:: Assignment ::
Under this line are the records; write out word for word the part that begins at the line containing "order number: SO-81715 -> SO-85719" and ends at the line containing "total: 665.96 -> 663.41", and no more.

(Edit tracking data)
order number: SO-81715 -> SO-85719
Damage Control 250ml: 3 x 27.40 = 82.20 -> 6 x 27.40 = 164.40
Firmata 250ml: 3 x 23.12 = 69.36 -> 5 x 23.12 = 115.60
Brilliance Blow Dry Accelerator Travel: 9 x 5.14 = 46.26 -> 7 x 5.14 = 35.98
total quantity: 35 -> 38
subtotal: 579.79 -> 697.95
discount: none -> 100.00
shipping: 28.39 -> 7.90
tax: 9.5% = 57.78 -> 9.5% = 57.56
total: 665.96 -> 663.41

* * *

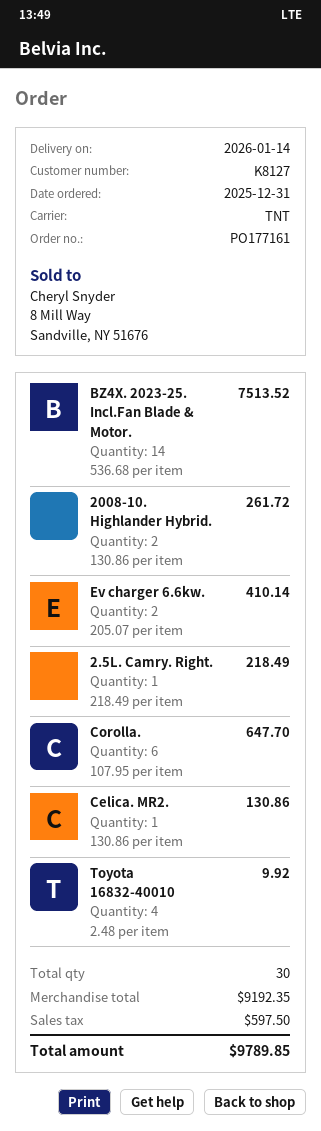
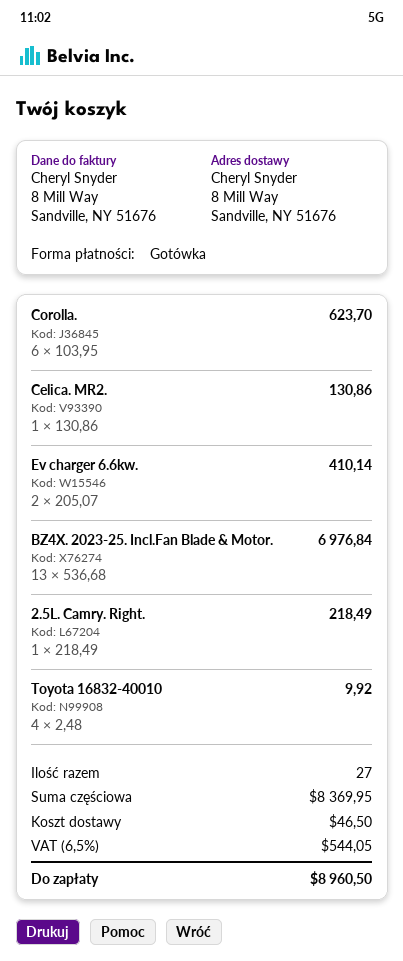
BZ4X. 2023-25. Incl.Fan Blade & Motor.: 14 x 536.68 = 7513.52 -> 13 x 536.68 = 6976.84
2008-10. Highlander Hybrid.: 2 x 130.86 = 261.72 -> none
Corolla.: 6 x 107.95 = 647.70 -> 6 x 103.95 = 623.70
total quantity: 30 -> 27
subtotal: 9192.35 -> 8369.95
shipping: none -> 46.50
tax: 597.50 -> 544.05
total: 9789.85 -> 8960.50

==

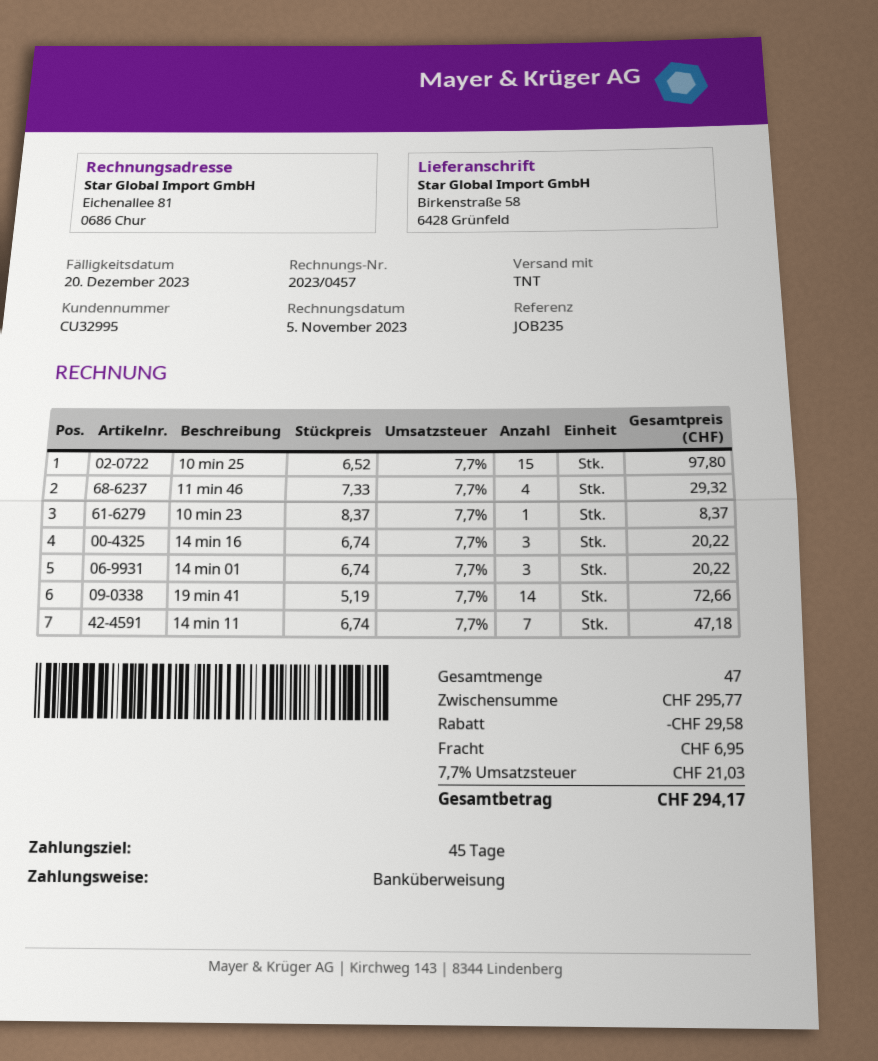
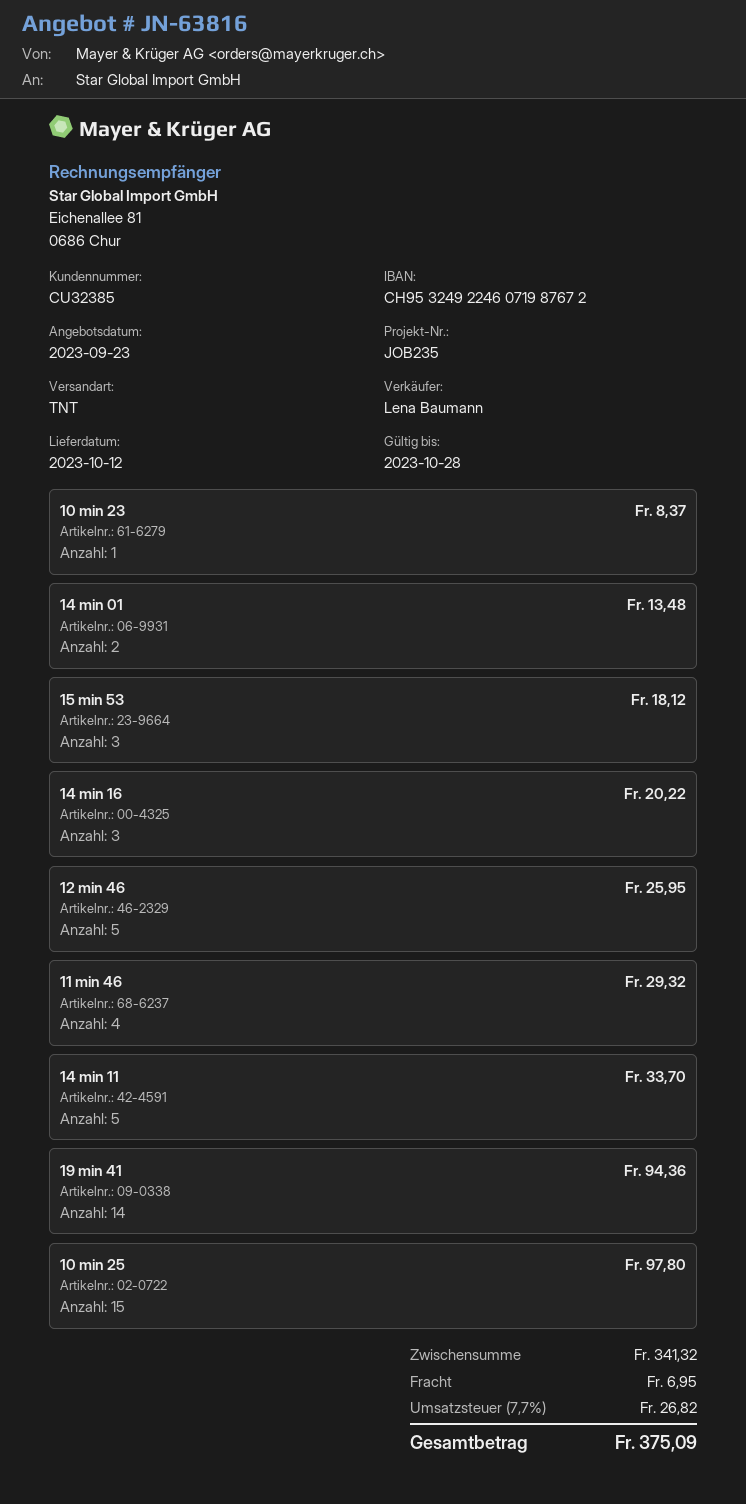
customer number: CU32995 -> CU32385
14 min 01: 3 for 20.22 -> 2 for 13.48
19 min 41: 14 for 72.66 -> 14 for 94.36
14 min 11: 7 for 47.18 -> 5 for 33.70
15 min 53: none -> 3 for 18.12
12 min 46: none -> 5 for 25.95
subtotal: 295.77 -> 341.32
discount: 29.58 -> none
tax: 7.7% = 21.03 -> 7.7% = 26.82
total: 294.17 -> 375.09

:: Solution ::
order number: SO-81715 -> SO-85719
Damage Control 250ml: 3 x 27.40 = 82.20 -> 6 x 27.40 = 164.40
Firmata 250ml: 3 x 23.12 = 69.36 -> 5 x 23.12 = 115.60
Brilliance Blow Dry Accelerator Travel: 9 x 5.14 = 46.26 -> 7 x 5.14 = 35.98
total quantity: 35 -> 38
subtotal: 579.79 -> 697.95
discount: none -> 100.00
shipping: 28.39 -> 7.90
tax: 9.5% = 57.78 -> 9.5% = 57.56
total: 665.96 -> 663.41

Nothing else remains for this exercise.